Friday, July 11, 2014

Can Nairn avoid more 'planning drama' ?

At the joint Nairnshire Community Councils meeting in the Community and Arts Centre on Monday night Brian Stewart made a point to the Highland Council’s head of Planning and Building Services, Malcolm MacLeod. His comment will be very interesting to the many serious students of local planning matters and sums up very well the present situation in this observer's opinion. Brian said:

“One of the issues which I think arises with this whole business of local planning is that land designation which from the planners point of view is large scale or strategic, is never the less, for the people adjacent to it, very local and it is that that is generating the kind of reaction that we see on this particular site. I would make a more general which follows on from what Morton said a little bit earlier about the extent to which input delivered in consultation is or is not taken on board and that I think will become a recurrent them. It’s fair to say quite a number of the sites in and around Nairn have been on the books for ten years or more. They featured in the A96 corridor framework, they were rolled forward...I’m talking about Delnies, Nairn South, Lochloy to some extent...they featured in the A96 because they were deemed to be strategically important for that framework vision. They were rolled forward into the Highland Wide Development Plan and comment on them was constrained because they had already been in the A96. They’re being rolled forward now from the Highland wide into the Inner Moray Firth and again there was a constraint on comments because they’d been in the A96, they’d been in the Highland Wide.

One of the features of many of the sites in and around Nairn is, and it is different in each case, we’ve just had twenty minutes about the density proposed or envisaged or indicated for Kingsteps and there is a general lesson here which are under pressure to deliver housing targets, so there is a natural instinct for planners to put what should be the maximum possible conceivable as a kind of upper limit. That then becomes a reference point that upsets people. Even if as you say 90 houses might not end up getting built on Kingsteps but the fact that you have enshrined formally this as a kind of datum point means that it becomes a point of reference for developers; it becomes in effect the baseline around which arguments happen.

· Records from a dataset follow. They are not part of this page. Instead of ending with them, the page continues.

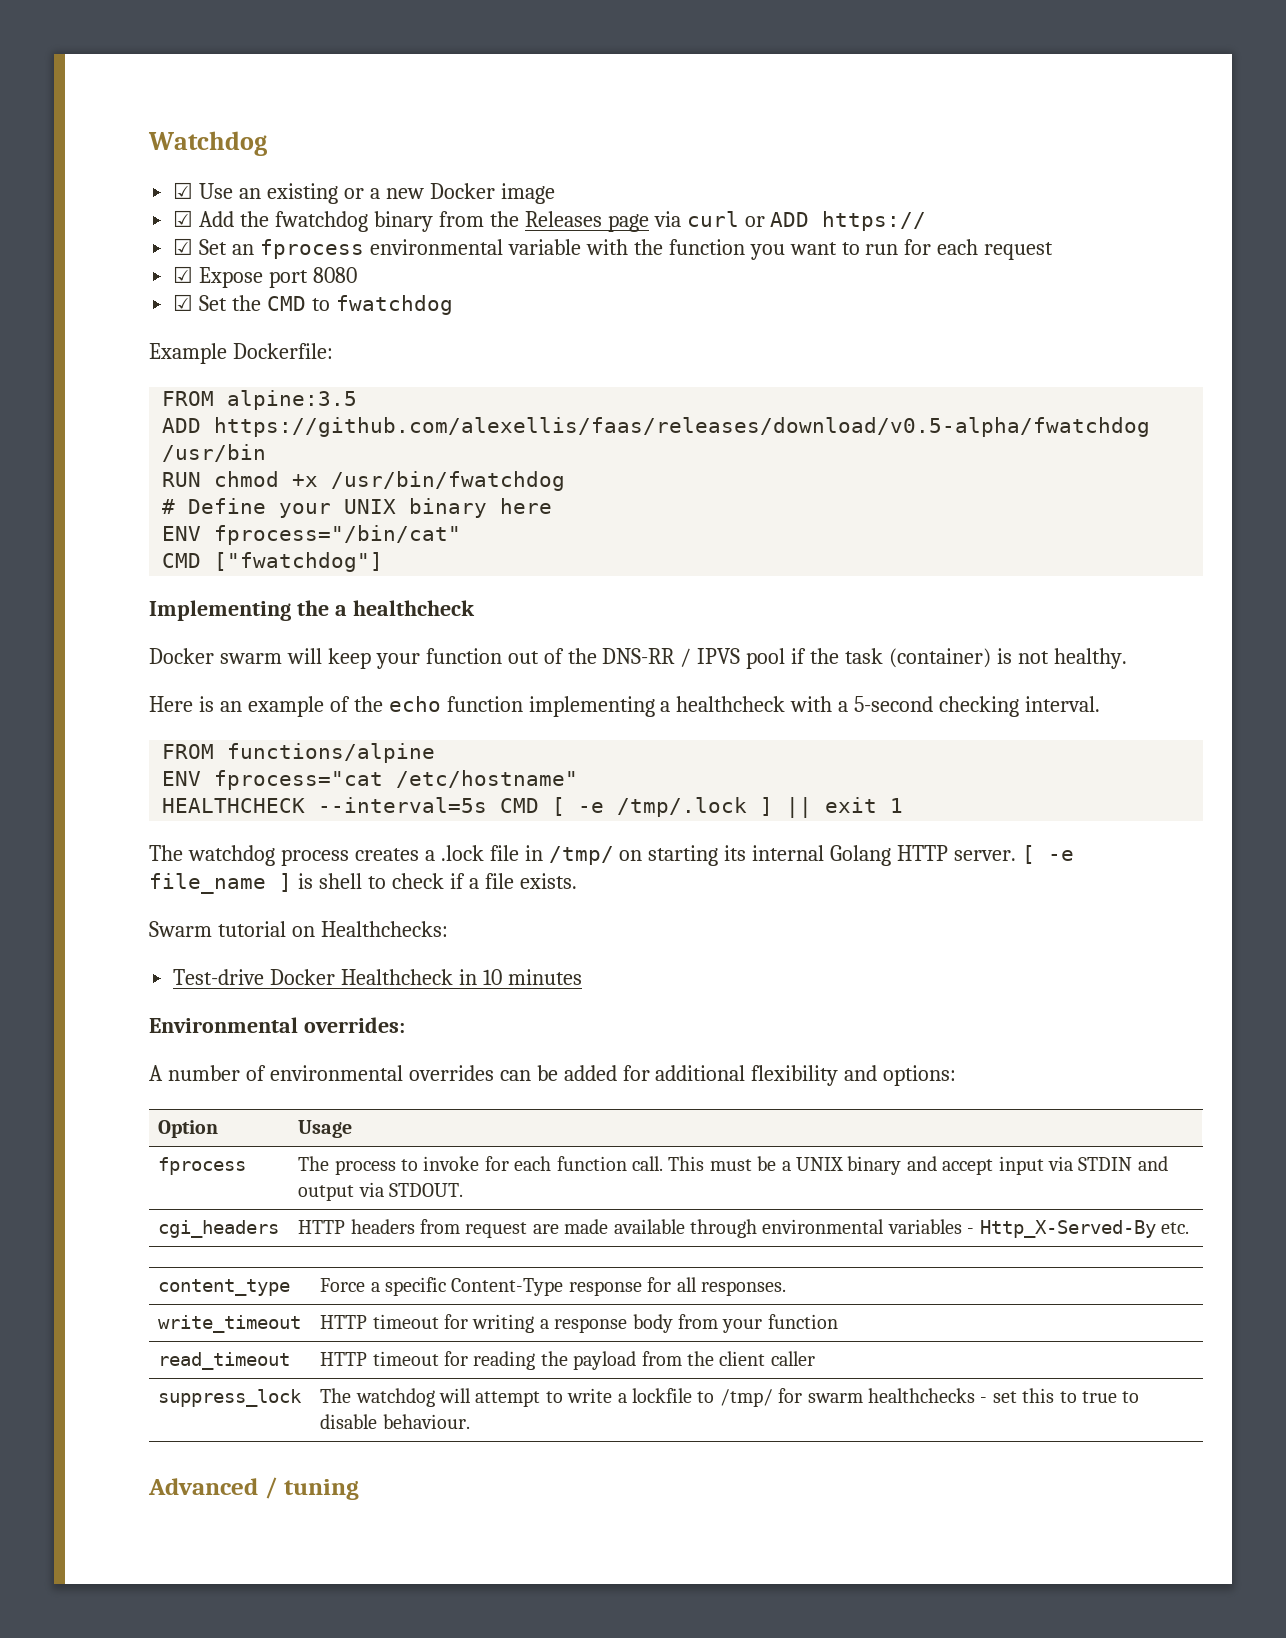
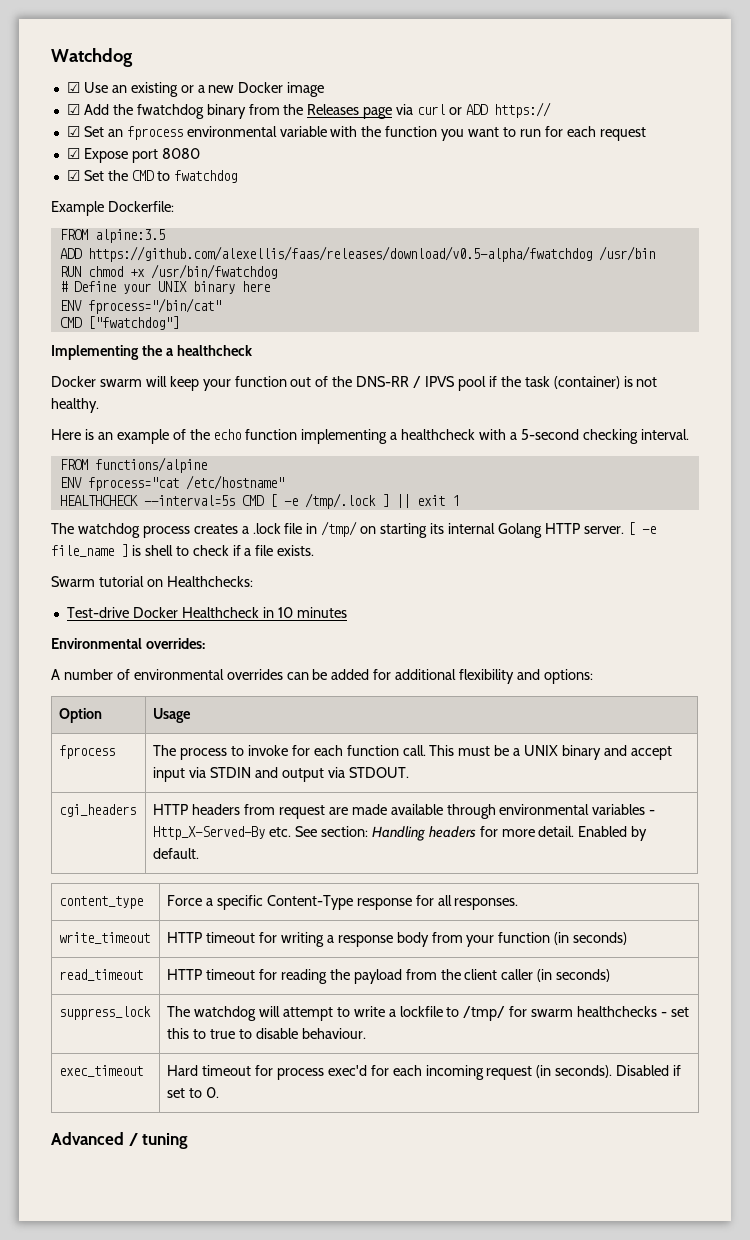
(1189, 1228) none -> [294,826,648,841] [153,848,200,859] See section: Handling headers for more detail. Enabled by default.
(838, 1321) none -> [554,932,628,945] (in seconds)
(815, 1358) none -> [537,969,611,982] (in seconds)
(470, 1421) none -> [59,1065,144,1077] [167,1065,682,1080] [167,1087,219,1098] // exec_timeout | Hard timeout for process exec'd for each incoming request (in seconds). Disabled if set to 0.

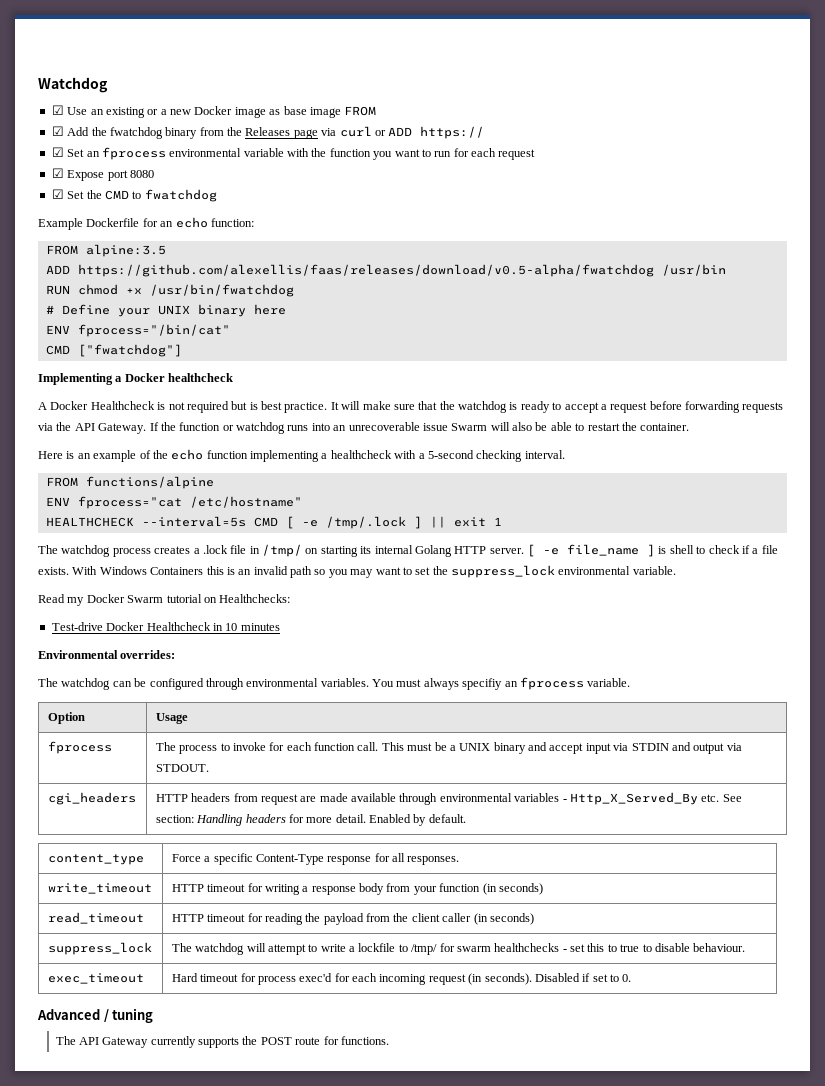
(325, 89) none -> [269,106,377,118] as base image FROM
[107,201,174,212] Dockerfile: -> [86,217,254,228] Dockerfile for an echo function:
[141,345,174,356] the a -> [115,373,165,382] a Docker
[51,376,658,391] [51,398,99,413] Docker swarm will keep your function out of the DNS-RR / IPVS pool if the task (container) is not healthy. -> [38,401,784,413] [38,422,690,434] A Docker Healthcheck is not required but is best practice. It will make sure that the watchdog is ready to accept a request before forwarding requests via the API Gateway. If the function or watchdog runs into an unrecoverable issue Swarm will also be able to restart the container.
(315, 550) // -> [72,565,676,578] [38,594,125,606] With Windows Containers this is an invalid path so you may want to set the suppress_lock environmental variable. // Read my Docker
[51,669,593,684] A number of environmental overrides can be added for additional flexibility and options: -> [38,677,631,690] The watchdog can be configured through environmental variables. You must always specifiy an fprocess variable.
[153,826,266,840] Http_X-Served-By -> [569,792,698,805] Http_X_Served_By
(189, 1141) none -> [55,1036,389,1048] // The API Gateway currently supports the POST route for functions.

With local residents saying we want less than 90 and with developers coming along and saying, “Look, unless we can build more than 90 it’s not going to be viable. We had that experience with Sandown.

 My general point is that in each and every of the major areas around Nairn there are particular issues which usually show up in the consultation process and which don’t get taken on board. As a result we have already had two rounds of drama. We had a round of drama with Sandown where the maximum, leaving aside the Common Good issues and the question of sale and disposal, the proposals the developers were putting forward were so far in excess, even of the indicative...Sorry can I just finish my point which is, for each of the sites, Sandown, Nairn South, now we are just talking topically about Kingsteps. There have been particular issues that have been critical to the viability or otherwise of that patch of land. In Sandown it was scale and volume of housing. In Nairn South it was infrastructure, with the Farmers Showfield the issues is to do with green space in an urban context. In Kingsteps ,if it is endorsed as a development site, the issue would be of density.

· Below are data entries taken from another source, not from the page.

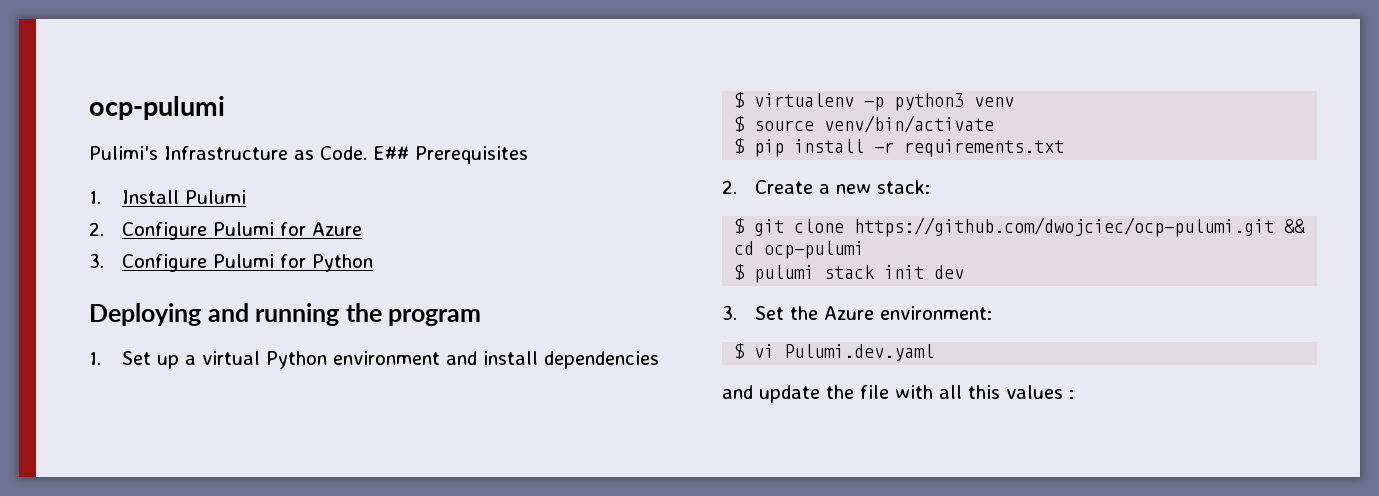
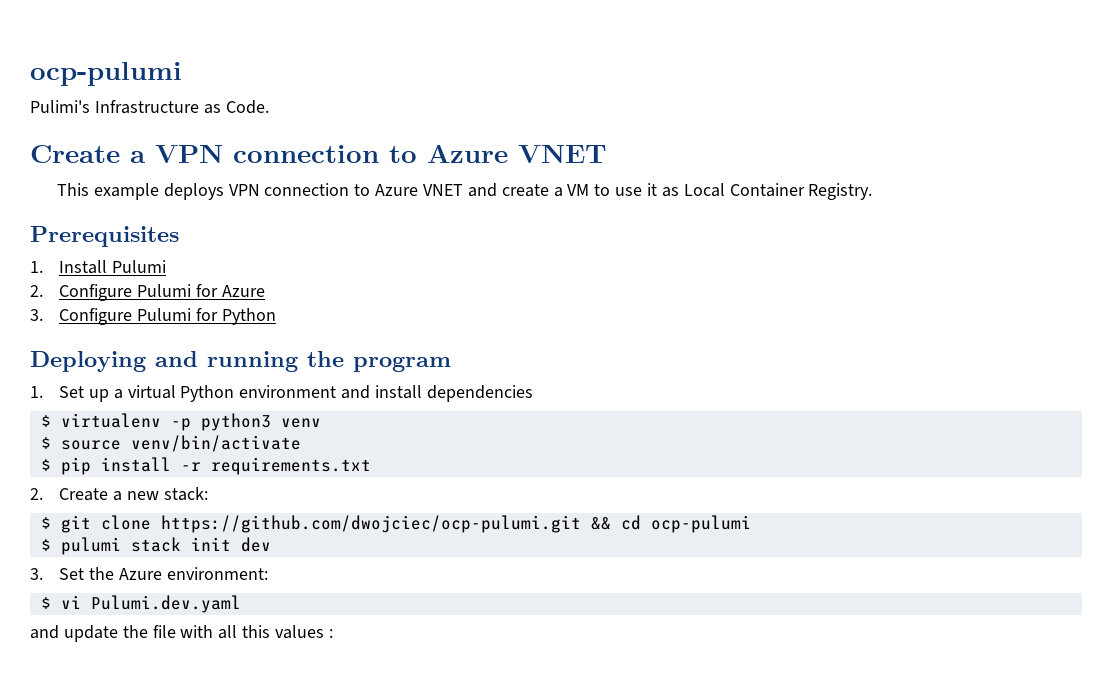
[373,146,409,160] E## -> [30,144,607,163] [56,183,873,200] // Create a VPN connection to Azure VNET // This example deploys VPN connection to Azure VNET and create a VM to use it as Local Container Registry. //

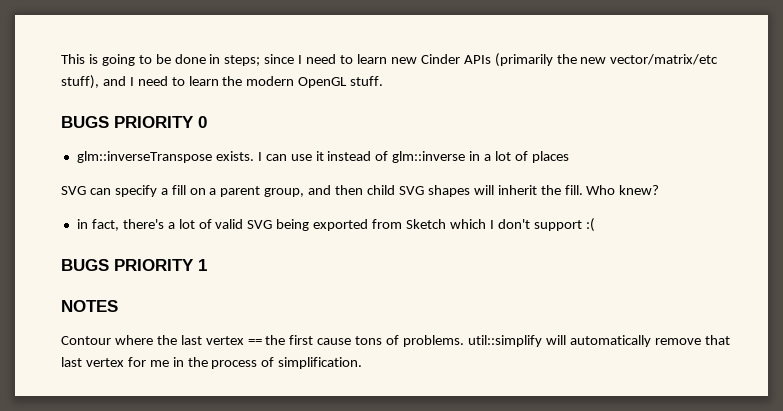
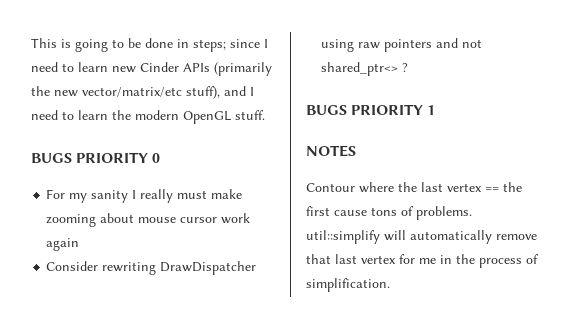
[76,151,569,163] [61,185,660,197] [76,218,595,232] glm::inverseTranspose exists. I can use it instead of glm::inverse in a lot of places // SVG can specify a fill on a parent group, and then child SVG shapes will inherit the fill. Who knew? // in fact, there's a lot of valid SVG being exported from Sketch which I don't support :( -> [46,189,243,203] [46,213,251,227] [46,238,80,251] [46,261,257,275] [321,38,483,52] [321,62,409,76] For my sanity I really must make zooming about mouse cursor work again // Consider rewriting DrawDispatcher using raw pointers and not shared_ptr<> ?

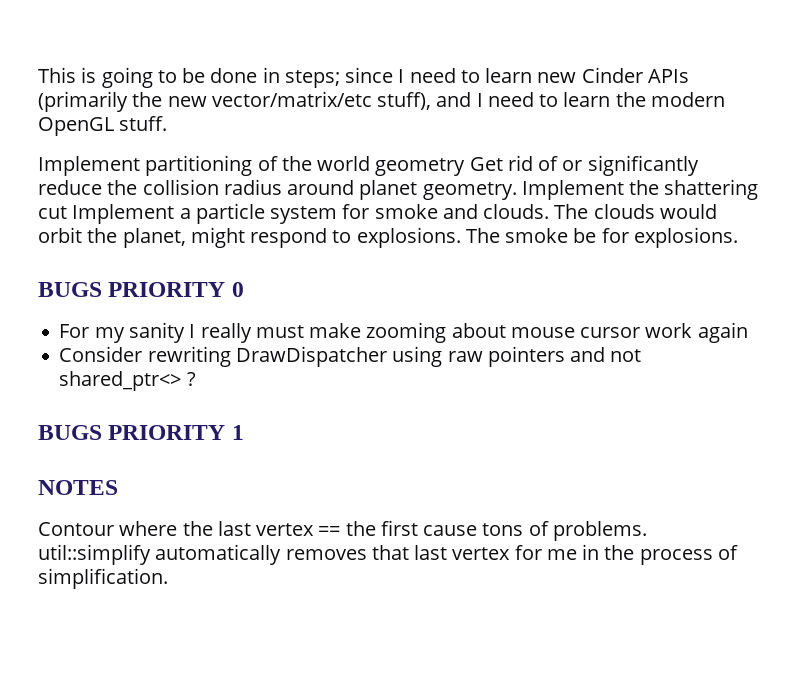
(265, 115) none -> [38,155,699,176] [38,179,759,200] [38,203,717,224] [38,227,738,248] // Implement partitioning of the world geometry Get rid of or significantly reduce the collision radius around planet geometry. Implement the shattering cut Implement a particle system for smoke and clouds. The clouds would orbit the planet, might respond to explosions. The smoke be for explosions.
[384,230,537,244] will automatically remove -> [155,544,367,565] automatically removes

The point is that each and every and all of these, there have been very clear, very practical, very substantial, if you like, operational arguments and points that have been put forward that need to be taken account of in the planning, they weren’t and as a result the Council the community and everyone else got involved in a lot of embarrassment, a lot of fuss and a lot of headache over consequential appeals. My point is, essentially it is in your interests as planners as well as ours, that what goes forward as the blueprint is as realistic and as locally acceptable as possible. There may be different arguments for each of the sites. I’ve just indicated some of the reasons. The key point in all of this is to try and make sure that the points that are put forward in consultation are then reflected in what is ultimately delivered as the local development plan."

Malcolm MacLeod responded: “Point taken, what can I say? [...] and I totally agree. However, I always come back and say that in this wonderful world of yours where we all agree everything. Every bit of infrastructure or difficulty is sorted out before any developer appears. Frankly is not going to happen exactly as you say so eloquently, it’s just not going to happen. However, have I learned lessons about consulting in Nairn? Absolutely.”